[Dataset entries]
━━━━━━━━━━
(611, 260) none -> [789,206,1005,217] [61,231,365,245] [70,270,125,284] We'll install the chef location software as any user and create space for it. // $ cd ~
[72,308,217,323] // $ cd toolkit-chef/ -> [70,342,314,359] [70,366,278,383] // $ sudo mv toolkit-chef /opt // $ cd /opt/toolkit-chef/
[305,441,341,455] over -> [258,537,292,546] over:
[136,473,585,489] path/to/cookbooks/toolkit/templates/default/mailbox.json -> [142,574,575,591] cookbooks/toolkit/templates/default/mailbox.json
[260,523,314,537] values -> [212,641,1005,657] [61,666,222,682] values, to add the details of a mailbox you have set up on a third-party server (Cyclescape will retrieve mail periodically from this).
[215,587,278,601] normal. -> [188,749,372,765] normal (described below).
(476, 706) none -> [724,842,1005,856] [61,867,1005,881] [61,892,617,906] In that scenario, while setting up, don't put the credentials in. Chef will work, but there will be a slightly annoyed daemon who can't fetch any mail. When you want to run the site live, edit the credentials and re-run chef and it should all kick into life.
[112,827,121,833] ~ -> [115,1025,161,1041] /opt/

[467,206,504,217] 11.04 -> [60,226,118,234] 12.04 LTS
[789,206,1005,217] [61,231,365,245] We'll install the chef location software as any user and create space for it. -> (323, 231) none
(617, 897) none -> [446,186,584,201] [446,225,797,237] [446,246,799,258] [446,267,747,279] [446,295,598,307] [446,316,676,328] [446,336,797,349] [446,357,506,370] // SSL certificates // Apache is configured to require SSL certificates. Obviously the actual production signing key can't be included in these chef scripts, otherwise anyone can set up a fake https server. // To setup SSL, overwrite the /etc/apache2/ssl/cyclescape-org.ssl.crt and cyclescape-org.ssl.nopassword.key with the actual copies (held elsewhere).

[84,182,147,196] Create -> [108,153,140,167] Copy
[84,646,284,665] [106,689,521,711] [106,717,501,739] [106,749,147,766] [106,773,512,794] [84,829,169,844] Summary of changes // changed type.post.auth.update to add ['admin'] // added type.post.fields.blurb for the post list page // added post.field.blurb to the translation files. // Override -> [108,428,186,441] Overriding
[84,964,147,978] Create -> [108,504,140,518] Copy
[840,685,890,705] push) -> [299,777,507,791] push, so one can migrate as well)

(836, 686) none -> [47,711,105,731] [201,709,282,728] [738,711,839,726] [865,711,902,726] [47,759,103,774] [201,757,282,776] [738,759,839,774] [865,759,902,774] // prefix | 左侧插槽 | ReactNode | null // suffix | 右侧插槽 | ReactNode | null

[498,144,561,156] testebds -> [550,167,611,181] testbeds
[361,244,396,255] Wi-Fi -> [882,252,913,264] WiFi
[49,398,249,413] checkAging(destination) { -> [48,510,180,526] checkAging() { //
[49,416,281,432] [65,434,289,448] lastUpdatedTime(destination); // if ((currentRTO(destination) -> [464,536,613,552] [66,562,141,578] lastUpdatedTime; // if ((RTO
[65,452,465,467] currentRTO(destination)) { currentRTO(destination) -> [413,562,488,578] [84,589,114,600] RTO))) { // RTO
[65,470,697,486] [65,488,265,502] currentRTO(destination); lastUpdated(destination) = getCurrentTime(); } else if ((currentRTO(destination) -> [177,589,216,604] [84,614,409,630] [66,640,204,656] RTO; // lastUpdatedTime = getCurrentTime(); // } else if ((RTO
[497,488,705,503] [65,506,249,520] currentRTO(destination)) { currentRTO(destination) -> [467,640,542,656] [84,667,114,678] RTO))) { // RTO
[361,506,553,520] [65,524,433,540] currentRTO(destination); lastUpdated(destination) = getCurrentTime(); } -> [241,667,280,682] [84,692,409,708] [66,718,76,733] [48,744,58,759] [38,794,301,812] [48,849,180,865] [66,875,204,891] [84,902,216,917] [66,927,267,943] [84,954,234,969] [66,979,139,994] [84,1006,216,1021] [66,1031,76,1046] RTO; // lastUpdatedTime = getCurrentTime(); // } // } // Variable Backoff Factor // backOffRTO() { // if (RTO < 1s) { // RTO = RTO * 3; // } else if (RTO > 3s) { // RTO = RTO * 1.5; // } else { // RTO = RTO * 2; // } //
━━━━━━━━━━
- [Activity] From the entries above, select each line containing the string "install".

- [Answer space]
(611, 260) none -> [789,206,1005,217] [61,231,365,245] [70,270,125,284] We'll install the chef location software as any user and create space for it. // $ cd ~
[789,206,1005,217] [61,231,365,245] We'll install the chef location software as any user and create space for it. -> (323, 231) none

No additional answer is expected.